Best "two-fer" ever -- especially in the frigid winter! First, we'll hike roughly 6 miles in Wheaton Regional Park. We'll start at Brookside Nature Center and hike at a moderate pace (about 3 mph) on dirt and paved trails through and outside the park and through Brookside Gardens' outdoor gardens. Most trails are flat but there are several hills. We'll stop from time to time for photos. Then we'll wind up at Brookside Gardens' indoor glass conservatory, where we'll dawdle for a while to enjoy the flowers and the tropical heat! Tropical flowers bloom indoors -- but surprisingly flowers even bloom outdoors in January. They might include winter-blooming orange/yellow witch hazels, pink hellebore flowers, and white snow-drops. We'll also be bombarded by other colors, such as the bright red berries of nandina plants. After the conservancy, we'll return to the Brookside Nature Center, where we'll eat our picnic dinner outdoors on the deck. (Dress very warmly!) Finally, around dusk, nocturnal southern flying squirrels will blast down from the tall treetops to nosh on their dinners -- or breakfasts. They eat raw, unshelled sunflower seeds that Brookside provides. If we're lucky, we'll squeal like little kids when about a dozen of these palm-sized critters with big doe-like eyes dash from tree to tree and huddle together on the feeders. Wildlife, however, is totally unpredictable. If it's too windy or an owl is hanging out, the little critters may not come.





SKUNKS AND SPIES: 

https://www.meetup.com/sierrapotomac/events/267417808/


Skulking around Vienna, VA in January of 2001, you might just bump into Russian spies trading cash for secrets from an FBI agent turned traitor, a CIA building hidden in plain sight, and one of the oddest plants on the planet: skunk cabbage.

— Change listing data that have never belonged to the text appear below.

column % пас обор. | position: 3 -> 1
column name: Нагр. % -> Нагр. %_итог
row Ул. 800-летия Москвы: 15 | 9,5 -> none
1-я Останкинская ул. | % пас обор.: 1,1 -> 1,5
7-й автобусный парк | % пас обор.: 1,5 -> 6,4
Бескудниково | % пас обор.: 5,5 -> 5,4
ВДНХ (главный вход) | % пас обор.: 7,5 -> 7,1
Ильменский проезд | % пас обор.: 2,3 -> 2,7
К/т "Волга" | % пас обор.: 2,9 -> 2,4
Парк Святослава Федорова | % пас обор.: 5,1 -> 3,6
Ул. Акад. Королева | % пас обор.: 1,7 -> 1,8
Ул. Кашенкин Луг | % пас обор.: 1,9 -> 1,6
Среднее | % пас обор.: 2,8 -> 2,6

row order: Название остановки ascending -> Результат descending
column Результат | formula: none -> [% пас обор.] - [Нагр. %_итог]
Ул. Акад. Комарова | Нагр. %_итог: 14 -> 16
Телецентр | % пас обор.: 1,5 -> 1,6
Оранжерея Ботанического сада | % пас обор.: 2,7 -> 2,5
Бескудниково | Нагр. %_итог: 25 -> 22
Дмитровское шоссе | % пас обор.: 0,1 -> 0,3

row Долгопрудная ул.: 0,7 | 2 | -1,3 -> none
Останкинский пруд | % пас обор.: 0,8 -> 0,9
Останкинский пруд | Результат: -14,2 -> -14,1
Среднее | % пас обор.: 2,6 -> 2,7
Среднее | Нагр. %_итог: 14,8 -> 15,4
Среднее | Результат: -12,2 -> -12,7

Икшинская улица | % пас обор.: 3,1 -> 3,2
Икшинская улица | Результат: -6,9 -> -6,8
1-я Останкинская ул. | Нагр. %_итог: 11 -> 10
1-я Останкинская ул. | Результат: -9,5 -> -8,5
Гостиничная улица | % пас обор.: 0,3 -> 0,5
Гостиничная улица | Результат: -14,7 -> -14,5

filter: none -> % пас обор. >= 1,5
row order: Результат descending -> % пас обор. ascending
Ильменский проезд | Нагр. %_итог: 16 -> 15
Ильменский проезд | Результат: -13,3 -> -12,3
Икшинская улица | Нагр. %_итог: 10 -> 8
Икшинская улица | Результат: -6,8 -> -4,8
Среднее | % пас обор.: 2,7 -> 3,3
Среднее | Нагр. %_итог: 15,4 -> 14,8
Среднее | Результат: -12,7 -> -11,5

Even ensconced in snow, this red, yellow, and green native wildflower, which creates its own heat, starts blooming in January.  The spies are gone -- or are they? -- but the skunk cabbage remains -- near the former CIA building.  We'll explore both nature & spies on this roughly 7-mile suburban hike. 
 . . . Then . . . we'll trek along tree-lined Foxstone Trail to Foxstone Park, the drop site where FBI agent Robert Philip Hanssen was arrested for espionage on Feb. 18, 2001 for trading American secrets to Russia and the former Soviet Union for cold, hard cash. The FBI still calls him the most damaging spy in its history. Then we'll walk past Hanssen's former home (one of two places he lived in Vienna), which is a couple of blocks off the W&OD Trail.